Читать «Фунт лиха» онлайн - страница 3

Валерий Поволяев

Когда брали вершину, Манекина прихватила горная болезнь — памирские таджики называют ее тутуком, — пришлось разрушить связки (они шли двумя связками по два человека), спустить Игоря вниз, на площадку. Там разбили небольшой лагерь-привал, оставили Манекину продукты на несколько дней, керогаз, палатку, сами же вновь образовали связку, теперь, уже общую, хотя общие связки никто из них не любил, одну на троих, и снова пошли наверх — «пупырь» надо было во что бы то ни стало взять, присвоить ему имя и под салют ракетницы отметить тот самый долгожданный миг победы, к которому они готовились целый год.

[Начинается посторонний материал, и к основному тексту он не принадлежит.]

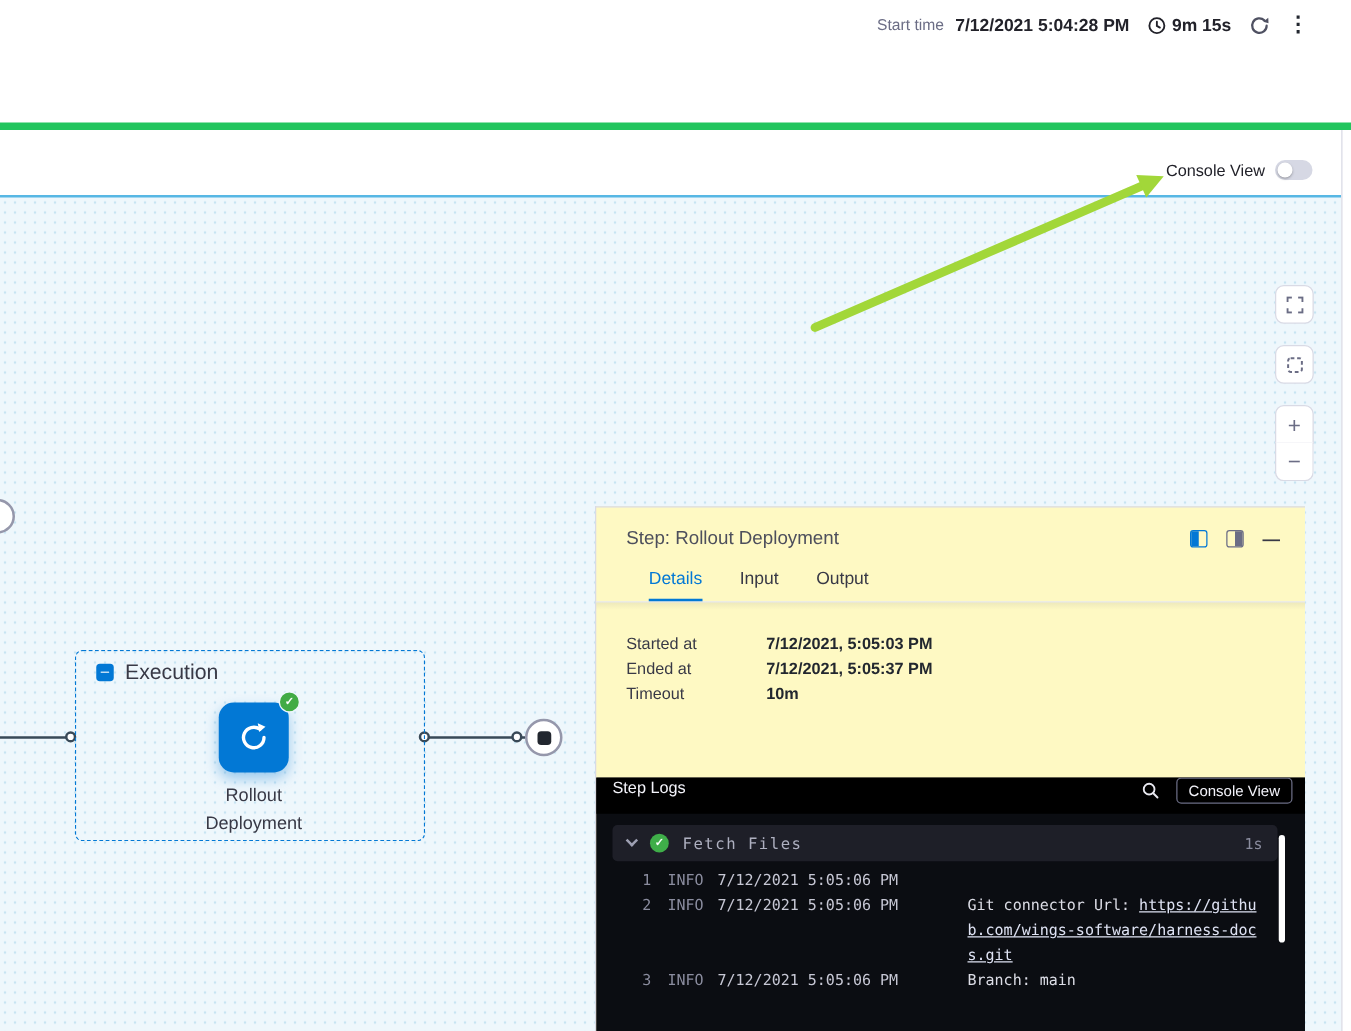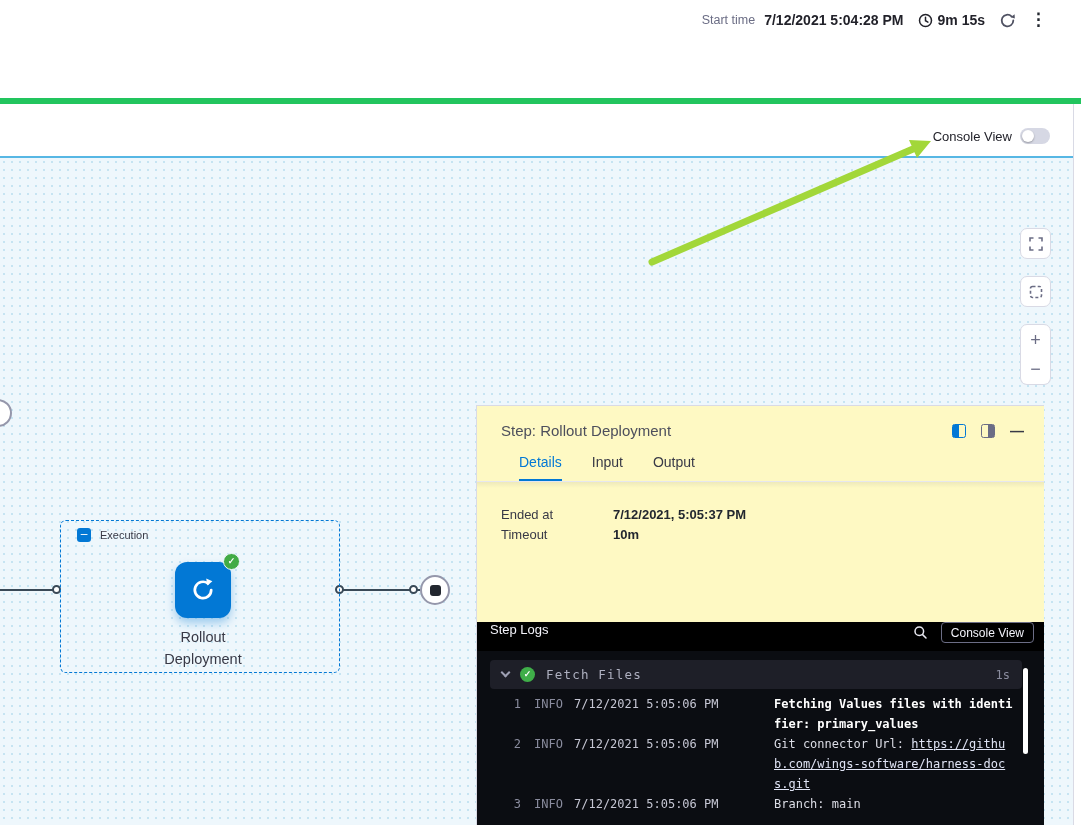"Started at" div.detail-row { html: none -> <div> <span>Started at</span> <span>7/12/2021, 5:05:03 PM</span> </div> }
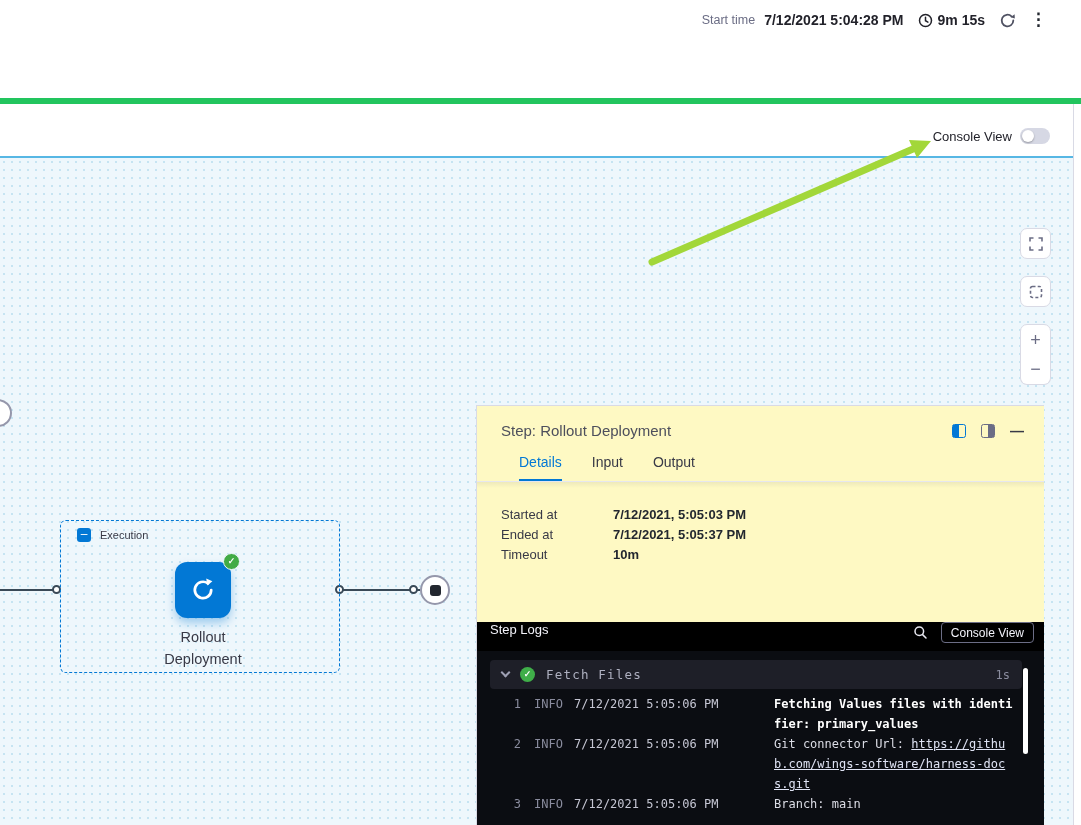"Execution" .group-name { font-size: 11px -> 17px }
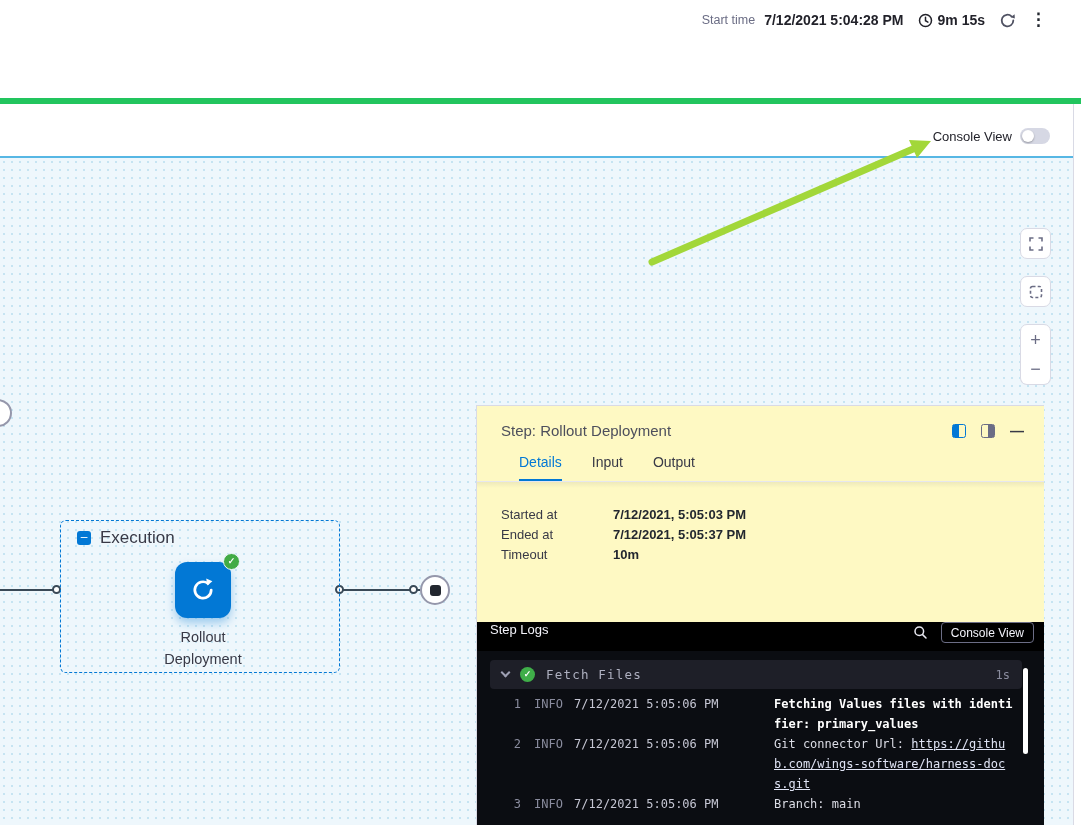"Fetching Values files with identifier:" span.lr-msg { html: <span>Fetching Values files with identifier: primary_values</span> -> none }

Земное занятие у Манекина было интеллигентным, внушающим тихую святость и уважение — он работал редактором в издательстве, был знаком со многими знаменитыми писателями, уважаемыми людьми, оттого, наверное, председатель общества так долго и настойчиво уговаривал Тарасова включить его в группу. И второе — отец у него, поговаривали, занимал высокую должность то ли в спорткомитете, то ли в Госплане, то ли в министерстве легкой промышленности — в общем, был человеком со связями. Если бы не уговоры, Тарасов ни за что бы не взял Игоря в группу — значки и грамоты на Тарасова не действовали, у него своих наград было предостаточно, а устроил бы Манекину проверку, понял бы что к чему и отсеял, как легкую ненужную полову, всегда сопутствующую зерну, тяжелому и полновесному, из которого хлеб пекут. Хлеб, а не пыль.

В результате им пришлось ковыряться не только с «пупырем», а и с Манекиным.

Взяв вершину, они спустились вниз, к Манекину, который неистовствовал, буквально лютовал в лагере, впав в больную одурь, затем тащили его на расстеленном полотне палатки через весь Большой лед, хотя можно было оставить на зимовку в верховьях ледника, на гидрометстанции, с ребятами, которые там зимовали, тащили все тяжелые сорок километров, через трещины и арбузные ломти морены, оберегая от ушибов, перенося на себе через опасные участки — иногда ползком, иногда на четвереньках, дыша на красные помороженные руки, укрывая собой в гулкие студеные ночи, кормя с ложки, натыкаясь на просящий пронзительный взгляд его глаз и терпеливо снося незаслуженный душевный холод, если что делали не так, продираясь сквозь охлесты пурги, захватившей их в пути, оступаясь, падая и вновь поднимаясь... Странной и страшной была эта сентябрьская пурга, нелепость поры, именуемой в средней части России бабьим летом. Бабье лето — это ведь не пурга, а милое, щемяще-теплое время, полное грибов, яблок и ягод, запаха варенья, бурчливо плюющегося пузырями в широких латунных тазах, поставленных на огонь в дачной пристройке, которую Тарасов снимал с семьей, шелковистой паутины и тихих деревьев, пляжей, где, не сдаваясь, не упуская ни одной солнечной минуты, продолжают загорать закоренелые стоики, так страстно не желающие прощаться с последним теплом... Словом, бабье лето — это время, полное тихого прощального уюта уходящих в бывшее дней. Но все это там, в Москве, под Москвой. А здесь, на Памире, — голодные вопли свирепого горного ветра, самолетный вой, с которым носятся снеговые хвосты, творя жутковатый свой полет над самой землей, а потом стремительно уносящиеся вверх, в мутную белёсую бездну, здесь мороз и пушечные удары лопающегося ледника, бесчисленные трещины, что в пурге почти не видны, но которые в любую минуту готовы стать могилой, если их не заметишь, прикушенный зубами стон Манекина, ощущающего собственной спиной каждую неровность, выбоину, каждый заусенец дороги.